# Work request
Please retype the records below exactly, from the first line through the line containing "- Whilst the", and leave out any pictures.

# Stored data
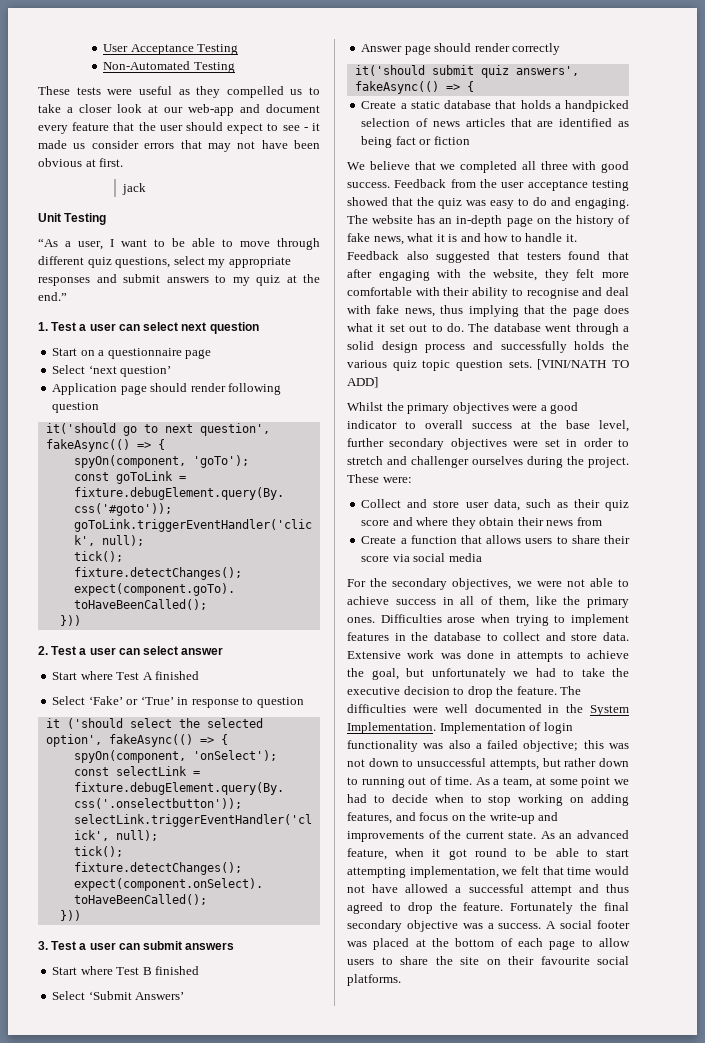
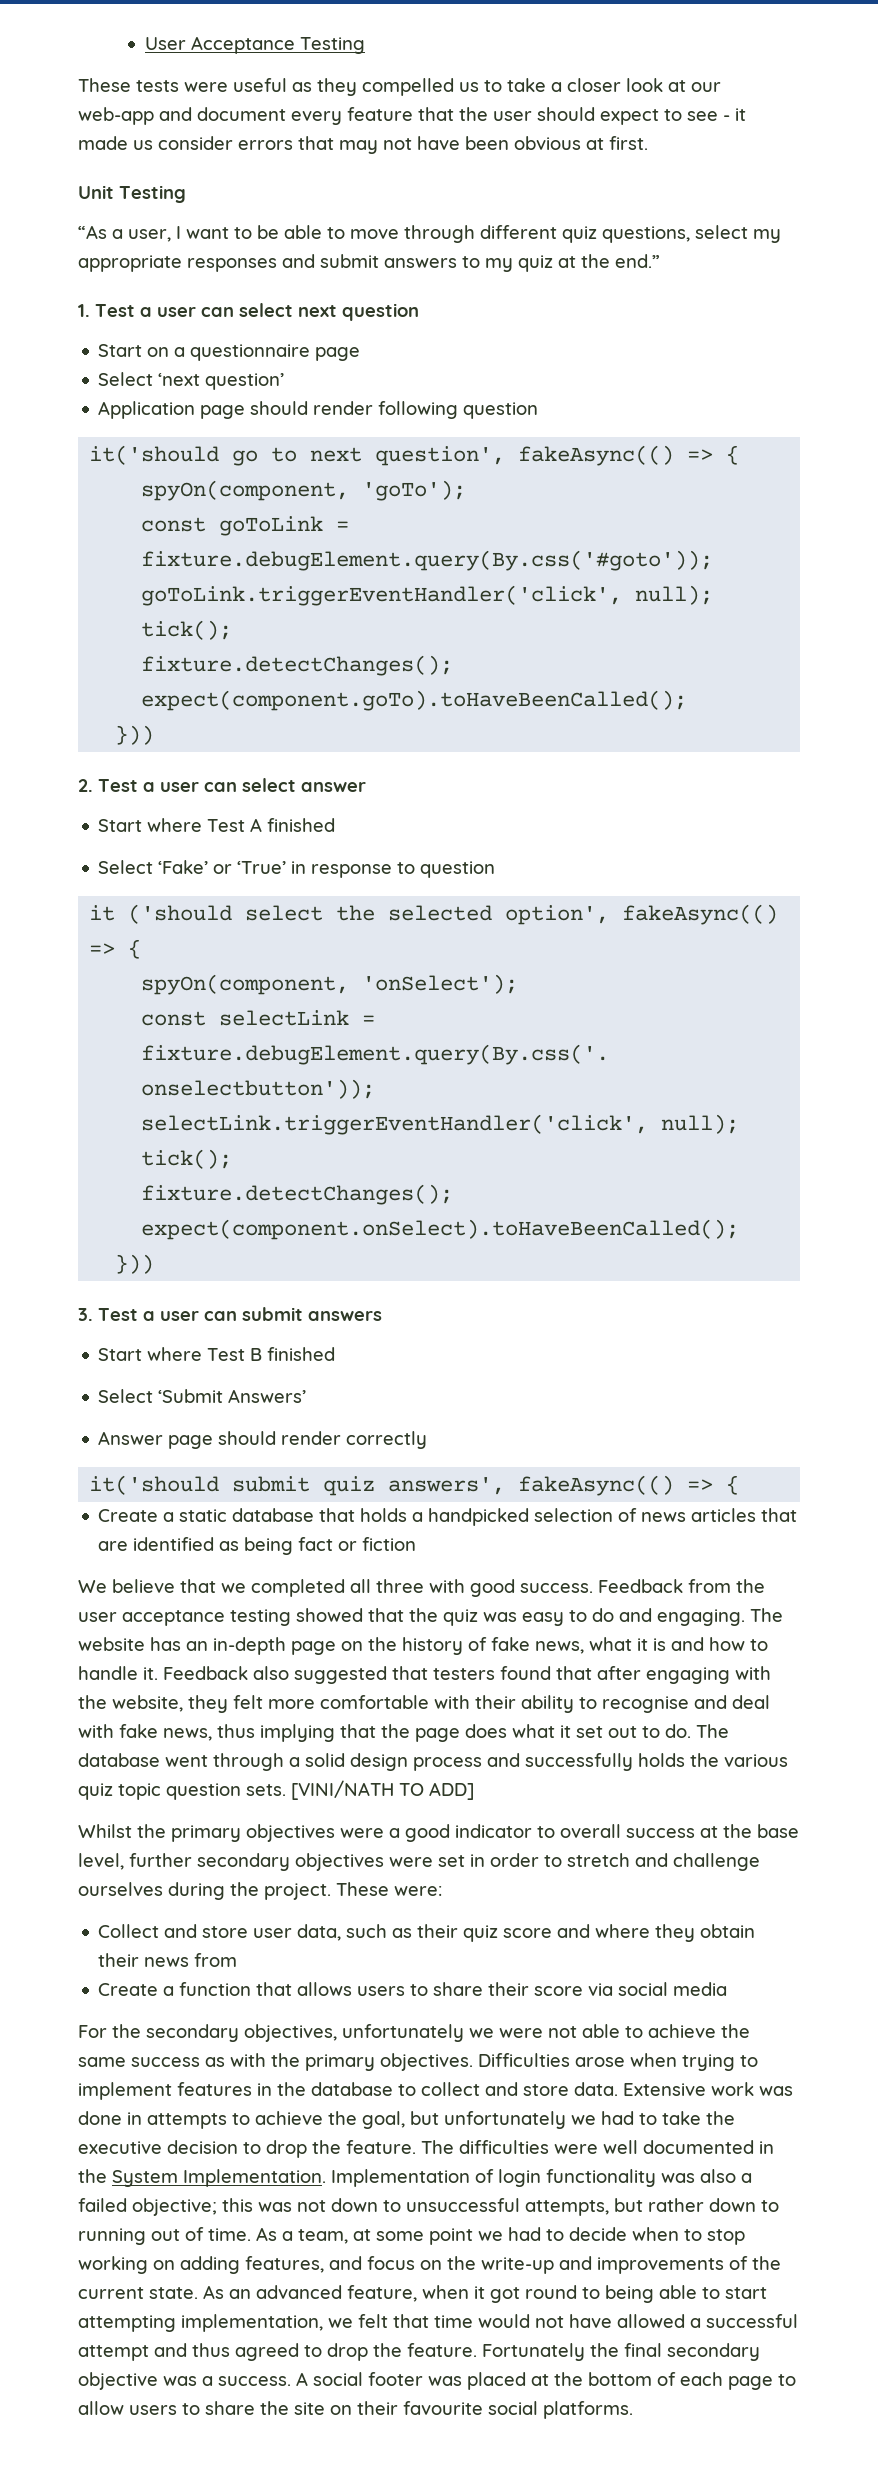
- Non-Automated Testing
- jack
- Whilst the primary objectives were a good indicator to overall success at the base level, further secondary objectives were set in order to stretch and challenger ourselves during the project.
+ Whilst the primary objectives were a good indicator to overall success at the base level, further secondary objectives were set in order to stretch and challenge ourselves during the project.
- For the secondary objectives, we were not able to achieve success in all of them, like the primary ones.
+ For the secondary objectives, unfortunately we were not able to achieve the same success as with the primary objectives.
- As an advanced feature, when it got round to be able to start attempting implementation, we felt that time would not have allowed a successful attempt and thus agreed to drop the feature.
+ As an advanced feature, when it got round to being able to start attempting implementation, we felt that time would not have allowed a successful attempt and thus agreed to drop the feature.

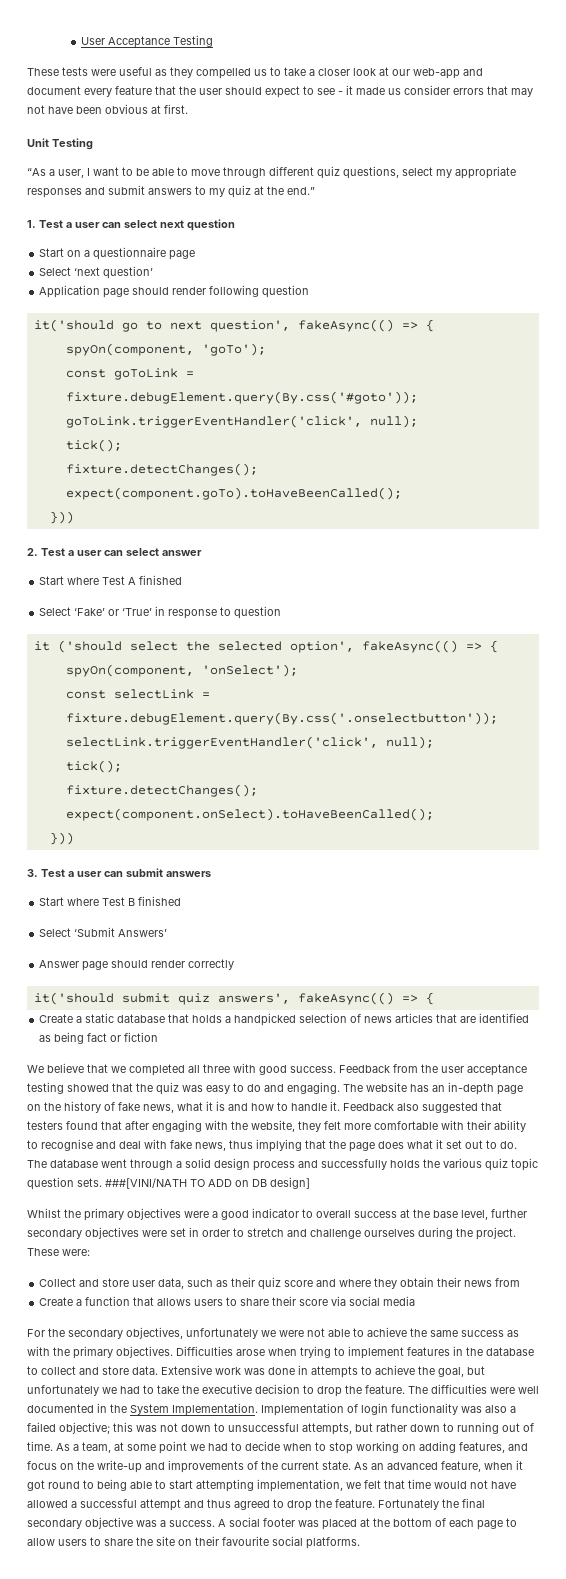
- [VINI/NATH TO ADD]
+ ###[VINI/NATH TO ADD on DB design]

# Task solution
- Non-Automated Testing
- jack
- Whilst the primary objectives were a good indicator to overall success at the base level, further secondary objectives were set in order to stretch and challenger ourselves during the project.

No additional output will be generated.